Word for word, transcribe the listing that follows, minus any pictures.

□ □ □

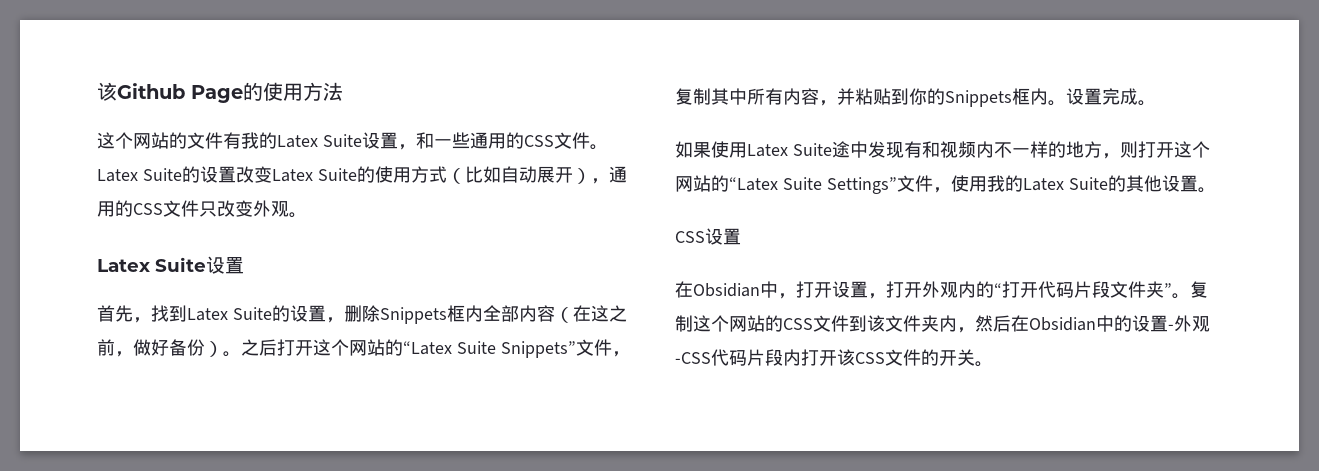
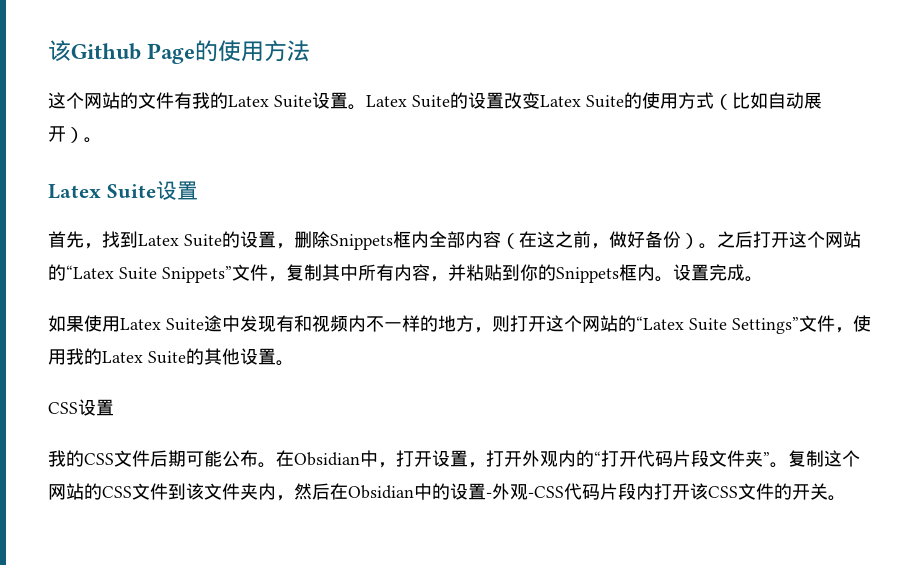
- 这个网站的文件有我的Latex Suite设置，和一些通用的CSS文件。
+ 这个网站的文件有我的Latex Suite设置。
- Latex Suite的设置改变Latex Suite的使用方式（比如自动展开），通用的CSS文件只改变外观。
+ Latex Suite的设置改变Latex Suite的使用方式（比如自动展开）。
+ 我的CSS文件后期可能公布。

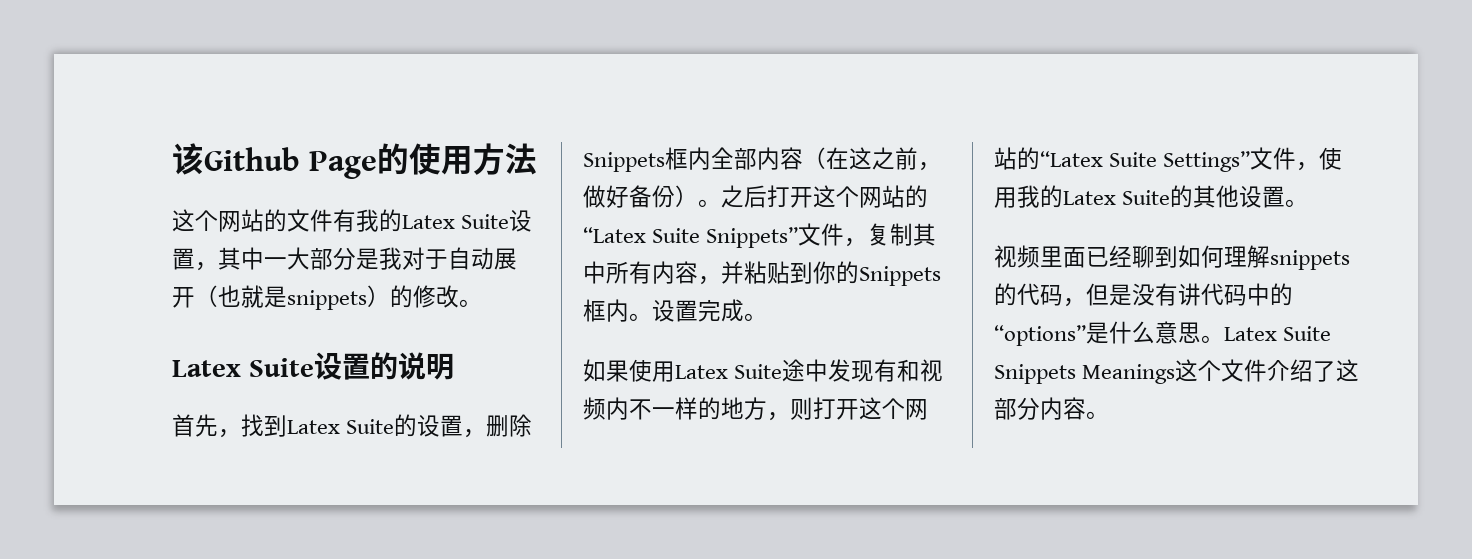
- 这个网站的文件有我的Latex Suite设置。Latex Suite的设置改变Latex Suite的使用方式（比如自动展开）。
- Latex Suite设置
+ 这个网站的文件有我的Latex Suite设置，其中一大部分是我对于自动展开（也就是snippets）的修改。
+ Latex Suite设置的说明
- CSS设置
- 我的CSS文件后期可能公布。在Obsidian中，打开设置，打开外观内的“打开代码片段文件夹”。复制这个网站的CSS文件到该文件夹内，然后在Obsidian中的设置-外观-CSS代码片段内打开该CSS文件的开关。
+ 视频里面已经聊到如何理解snippets的代码，但是没有讲代码中的“options”是什么意思。Latex Suite Snippets Meanings这个文件介绍了这部分内容。

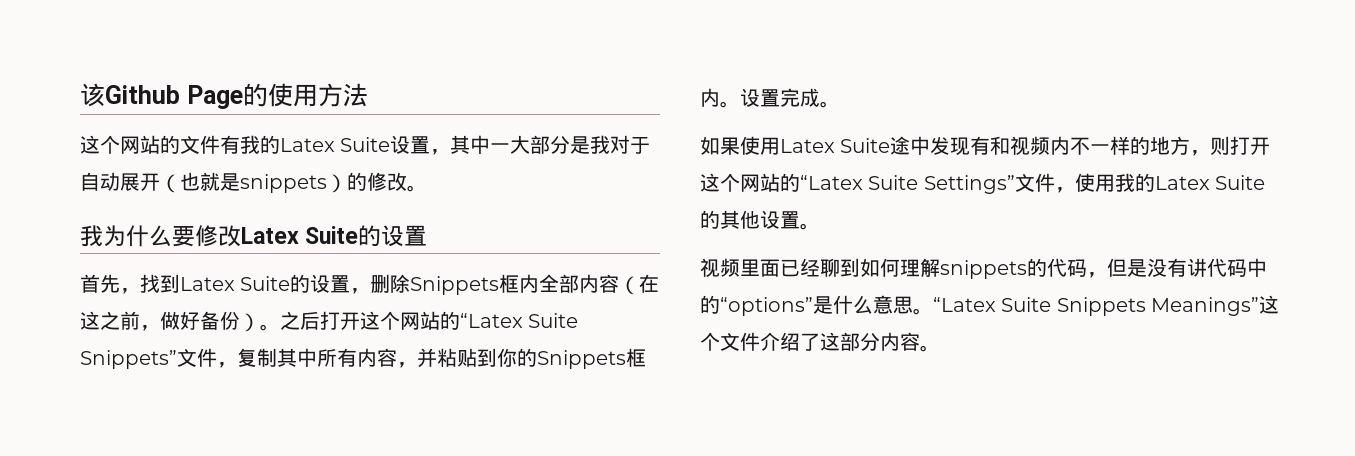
- Latex Suite设置的说明
+ 我为什么要修改Latex Suite的设置
- Latex Suite Snippets Meanings这个文件介绍了这部分内容。
+ “Latex Suite Snippets Meanings”这个文件介绍了这部分内容。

□ □ □

**EXERCISE OUTPUT:**
- 这个网站的文件有我的Latex Suite设置，和一些通用的CSS文件。
+ 这个网站的文件有我的Latex Suite设置。
- Latex Suite的设置改变Latex Suite的使用方式（比如自动展开），通用的CSS文件只改变外观。
+ Latex Suite的设置改变Latex Suite的使用方式（比如自动展开）。
+ 我的CSS文件后期可能公布。

- 这个网站的文件有我的Latex Suite设置。Latex Suite的设置改变Latex Suite的使用方式（比如自动展开）。
- Latex Suite设置
+ 这个网站的文件有我的Latex Suite设置，其中一大部分是我对于自动展开（也就是snippets）的修改。
+ Latex Suite设置的说明
- CSS设置
- 我的CSS文件后期可能公布。在Obsidian中，打开设置，打开外观内的“打开代码片段文件夹”。复制这个网站的CSS文件到该文件夹内，然后在Obsidian中的设置-外观-CSS代码片段内打开该CSS文件的开关。
+ 视频里面已经聊到如何理解snippets的代码，但是没有讲代码中的“options”是什么意思。Latex Suite Snippets Meanings这个文件介绍了这部分内容。

- Latex Suite设置的说明
+ 我为什么要修改Latex Suite的设置
- Latex Suite Snippets Meanings这个文件介绍了这部分内容。
+ “Latex Suite Snippets Meanings”这个文件介绍了这部分内容。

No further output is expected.